(Modification records)
----

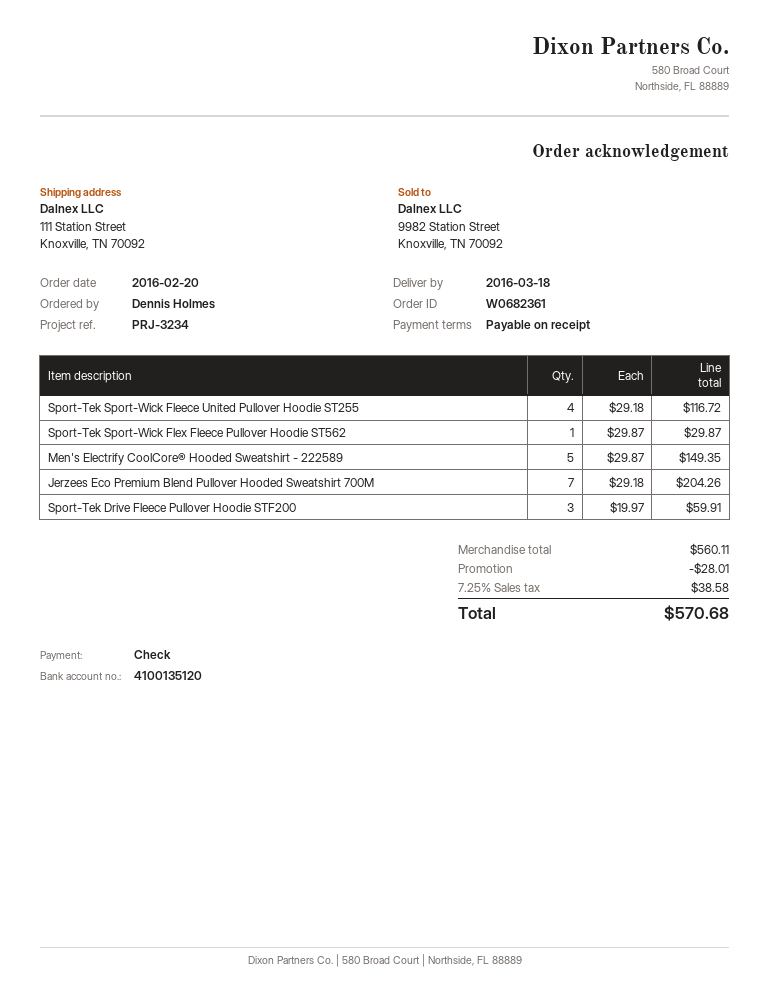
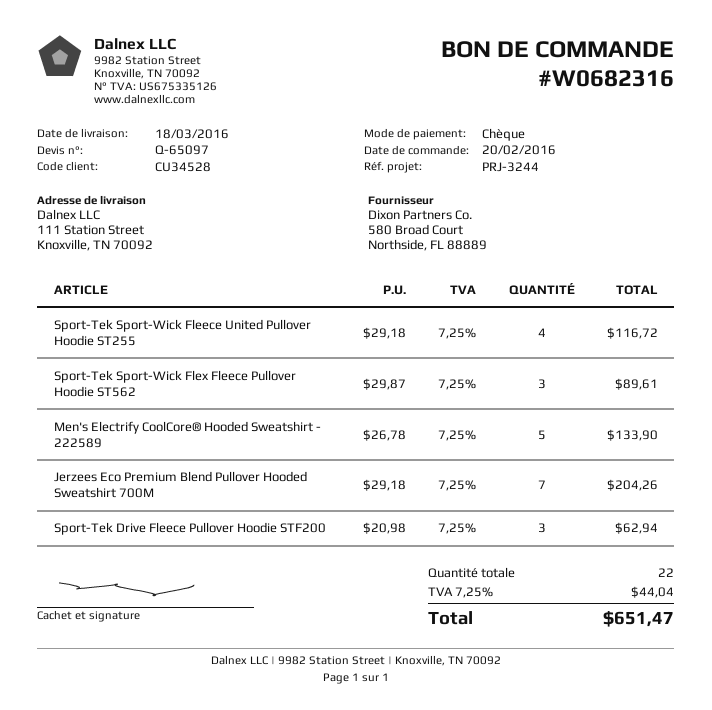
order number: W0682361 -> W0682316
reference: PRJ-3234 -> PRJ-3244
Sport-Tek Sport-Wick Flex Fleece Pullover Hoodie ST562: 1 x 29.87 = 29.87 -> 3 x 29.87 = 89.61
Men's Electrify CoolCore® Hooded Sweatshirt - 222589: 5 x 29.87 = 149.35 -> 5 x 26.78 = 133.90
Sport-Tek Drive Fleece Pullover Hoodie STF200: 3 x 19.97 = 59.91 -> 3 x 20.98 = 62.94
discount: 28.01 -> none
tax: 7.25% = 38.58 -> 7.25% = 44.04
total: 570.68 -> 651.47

----

The lines to set down, exactly and with both ends included, run from the one containing "Men's Electrify CoolCore®" to the last line of the data above.

Men's Electrify CoolCore® Hooded Sweatshirt - 222589: 5 x 29.87 = 149.35 -> 5 x 26.78 = 133.90
Sport-Tek Drive Fleece Pullover Hoodie STF200: 3 x 19.97 = 59.91 -> 3 x 20.98 = 62.94
discount: 28.01 -> none
tax: 7.25% = 38.58 -> 7.25% = 44.04
total: 570.68 -> 651.47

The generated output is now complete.